Raw data »
□ □ □
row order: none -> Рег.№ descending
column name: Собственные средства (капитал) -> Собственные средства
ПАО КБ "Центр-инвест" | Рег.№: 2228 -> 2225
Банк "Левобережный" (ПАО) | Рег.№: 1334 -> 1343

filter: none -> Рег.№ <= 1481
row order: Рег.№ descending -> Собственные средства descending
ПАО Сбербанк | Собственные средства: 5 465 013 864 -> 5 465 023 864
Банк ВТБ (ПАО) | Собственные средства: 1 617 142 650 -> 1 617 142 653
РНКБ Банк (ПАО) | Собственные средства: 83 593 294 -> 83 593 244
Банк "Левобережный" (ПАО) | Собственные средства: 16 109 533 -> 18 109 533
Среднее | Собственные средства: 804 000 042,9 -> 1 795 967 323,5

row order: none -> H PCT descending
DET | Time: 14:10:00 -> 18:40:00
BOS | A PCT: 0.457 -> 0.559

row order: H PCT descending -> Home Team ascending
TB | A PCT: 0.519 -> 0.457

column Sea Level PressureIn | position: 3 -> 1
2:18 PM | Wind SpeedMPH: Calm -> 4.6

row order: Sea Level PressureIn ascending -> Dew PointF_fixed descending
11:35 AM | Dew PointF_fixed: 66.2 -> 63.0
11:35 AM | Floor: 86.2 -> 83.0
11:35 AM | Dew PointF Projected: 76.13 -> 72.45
□ □ □
What the exercise asks » Once you reach the line containing "column Sea Level", output that line and each one after it exactly, ending with the final line of the listing and adding nothing else.

Exercise response »
column Sea Level PressureIn | position: 3 -> 1
2:18 PM | Wind SpeedMPH: Calm -> 4.6

row order: Sea Level PressureIn ascending -> Dew PointF_fixed descending
11:35 AM | Dew PointF_fixed: 66.2 -> 63.0
11:35 AM | Floor: 86.2 -> 83.0
11:35 AM | Dew PointF Projected: 76.13 -> 72.45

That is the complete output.